American black metal, if anything, further internalized these themes. Though the Norse originators were bands who weren’t shy of the things bands do-who were perhaps straightforwardly debaucherous individuals behind all their cryptic pseudonyms, painted faces, and a darker-than-thou ethos-their American counterparts had become one man “hordes,” known only by their pseudonyms. Leviathan’s Wrest and Xasthur’s Malefic are particularly salient examples (not to mention associated acts Weakling or Lurker of Chalice), seeming ascetics who shun live performance, interview requests, and anything beyond a sustainable baseline of existence, musicians who deeply embody black metal’s extreme emotional negativity. And even among the more public, performance-based bands-from Washington’s eco-pagan Wolves in the Throne Room to Texas’s esoteric, somewhat traditionalist Absu-the commitment to nihilism and “darkness” remains. And then there is New York’s Liturgy. Perhaps such a historical introduction is unnecessary, but if it seems over-indulgent let me clarify. This musical lineage, at least its European strain, is something Liturgy, a solo project cum four-piece from Brooklyn, pays particular attention to. I think, most of all, it is something they pay particular attention to because they seek to destroy it, to create something new with the pieces, to attempt a musical evolution. Or, at least, another evolutionary strain.

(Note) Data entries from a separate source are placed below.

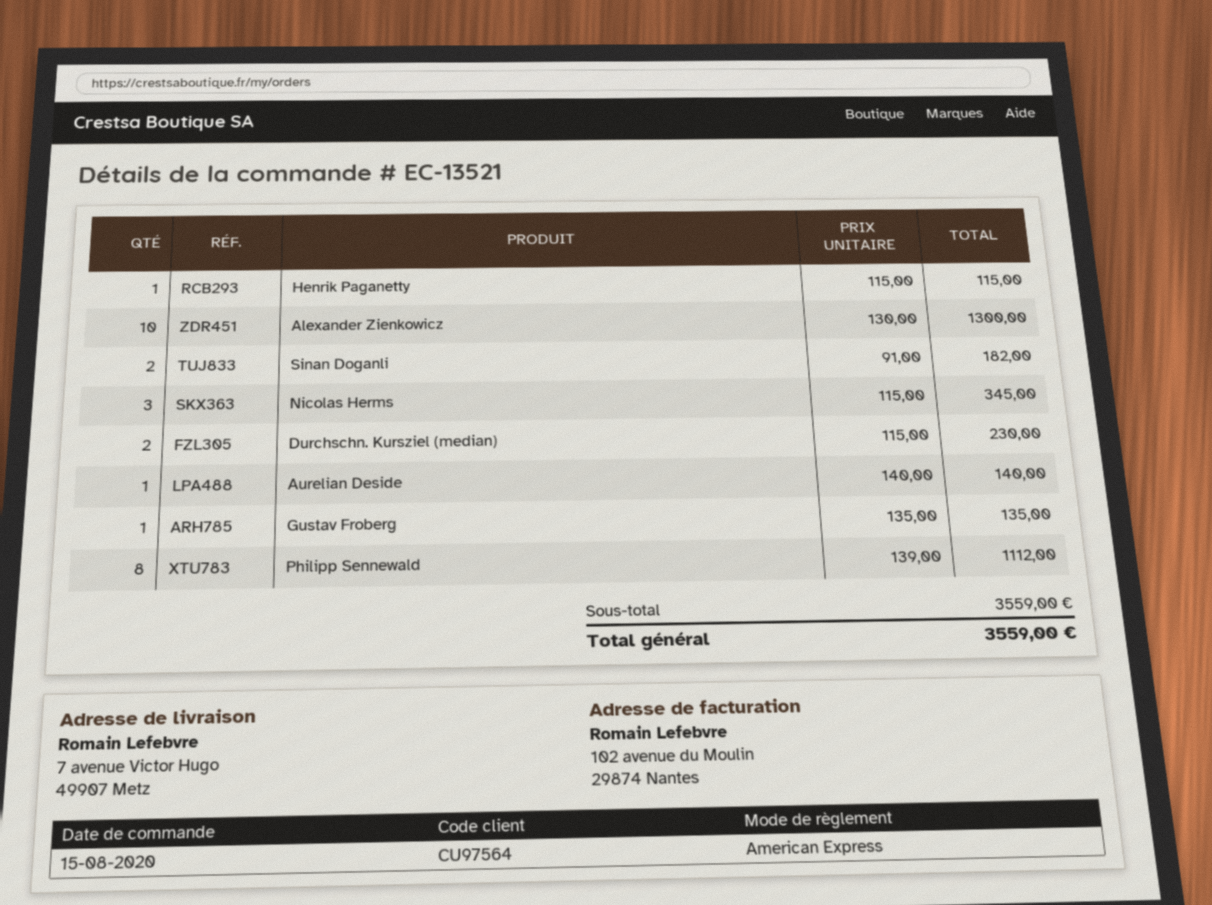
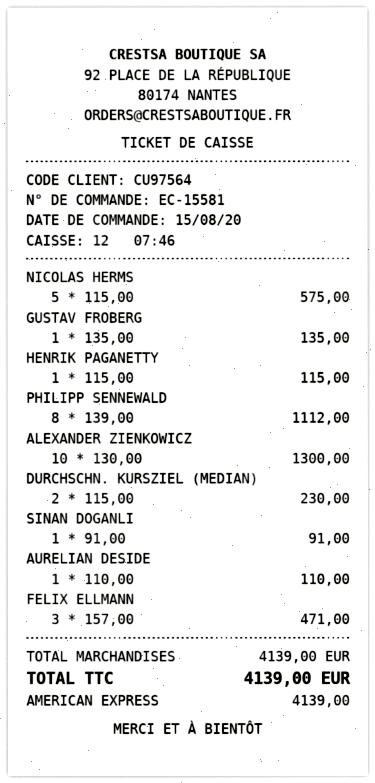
order number: EC-13521 -> EC-15581
Sinan Doganli: 2 x 91.00 = 182.00 -> 1 x 91.00 = 91.00
Nicolas Herms: 3 x 115.00 = 345.00 -> 5 x 115.00 = 575.00
Aurelian Deside: 1 x 140.00 = 140.00 -> 1 x 110.00 = 110.00
FELIX ELLMANN: none -> 3 x 157.00 = 471.00
subtotal: 3559.00 -> 4139.00
total: 3559.00 -> 4139.00

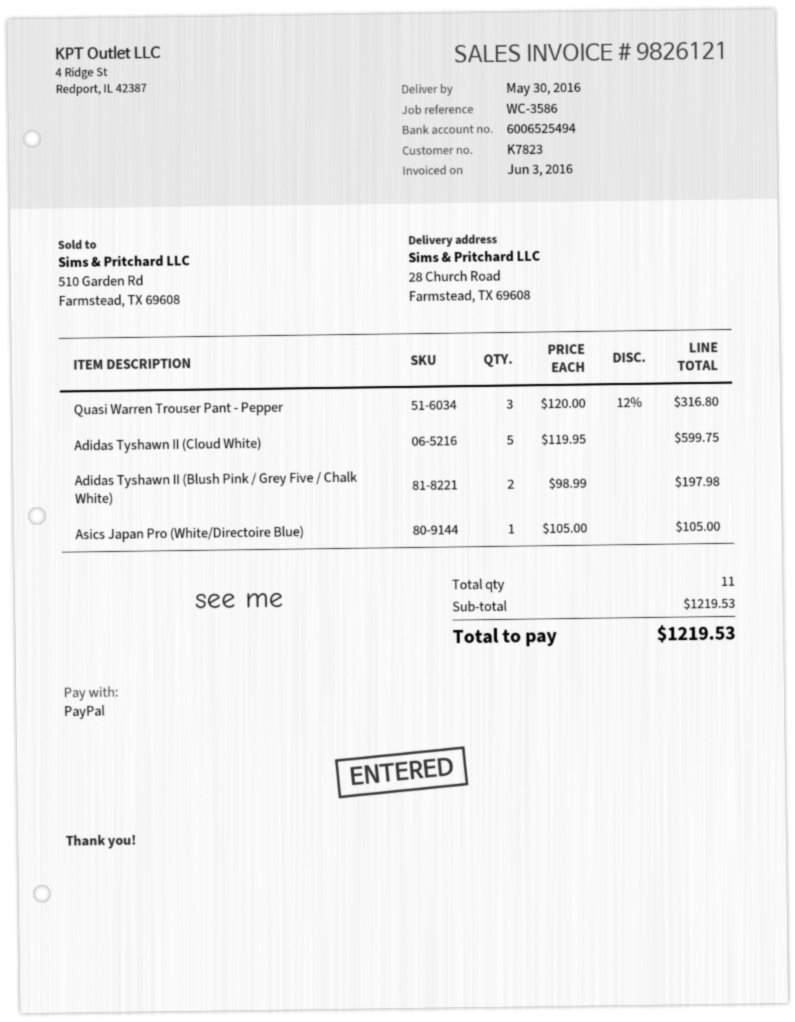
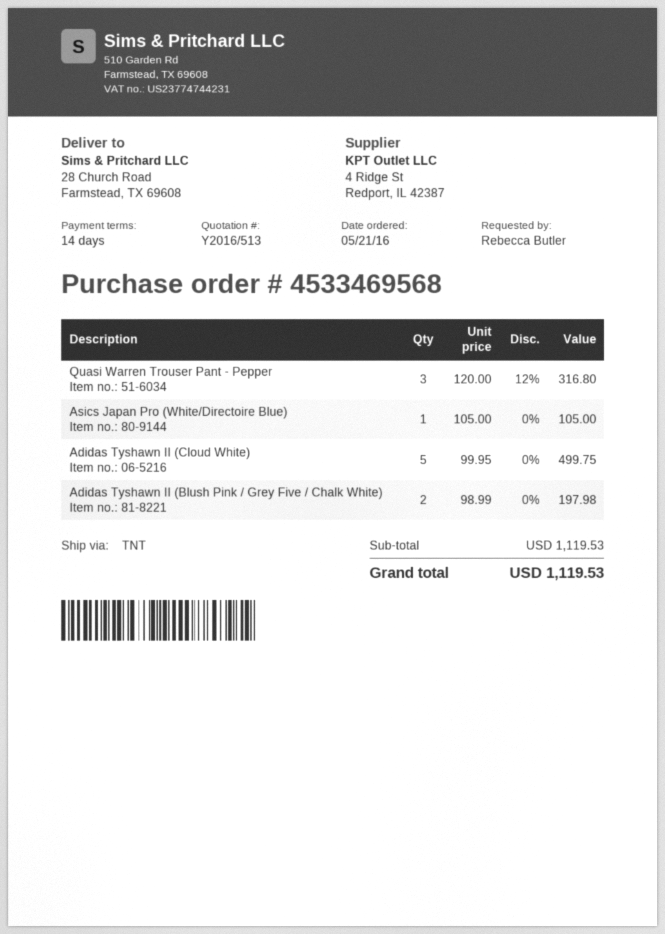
Adidas Tyshawn II (Cloud White): 5 x 119.95 = 599.75 -> 5 x 99.95 = 499.75
subtotal: 1219.53 -> 1119.53
total: 1219.53 -> 1119.53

On December 19th of last year, Liturgy’s founder and principle member Hunter Hunt-Hendrix spoke at a symposium of black metal theory in Brooklyn entitled “Hideous Gnosis”, his lecture on “Transcendental Black Metal” appears in a recently published book containing the essays presented at the symposium. In a dark bar in Brooklyn Hunter urged for a black metal of “affirmation” over “nihilism,” “hypertrophy” over “atrophy,” and “courage” over “depravity”. In a sense, he asked black metal to be black metal and also its opposite. As he tells me, this new iteration of black metal “should channel and renew the spirit of liberation, and it should consume everything that’s out there and reterritorialize it on the basis of a vision of apocalyptic ecstasy”. There is an inherent openness to this approach, and perhaps not a more fitting name than Liturgy-this is black metal to be played publically in sunlight, in joyous almost spiritual ecstasy. It is this in the face of black metal’s inherent dark void, perhaps even embracing it, standing above and looking inside.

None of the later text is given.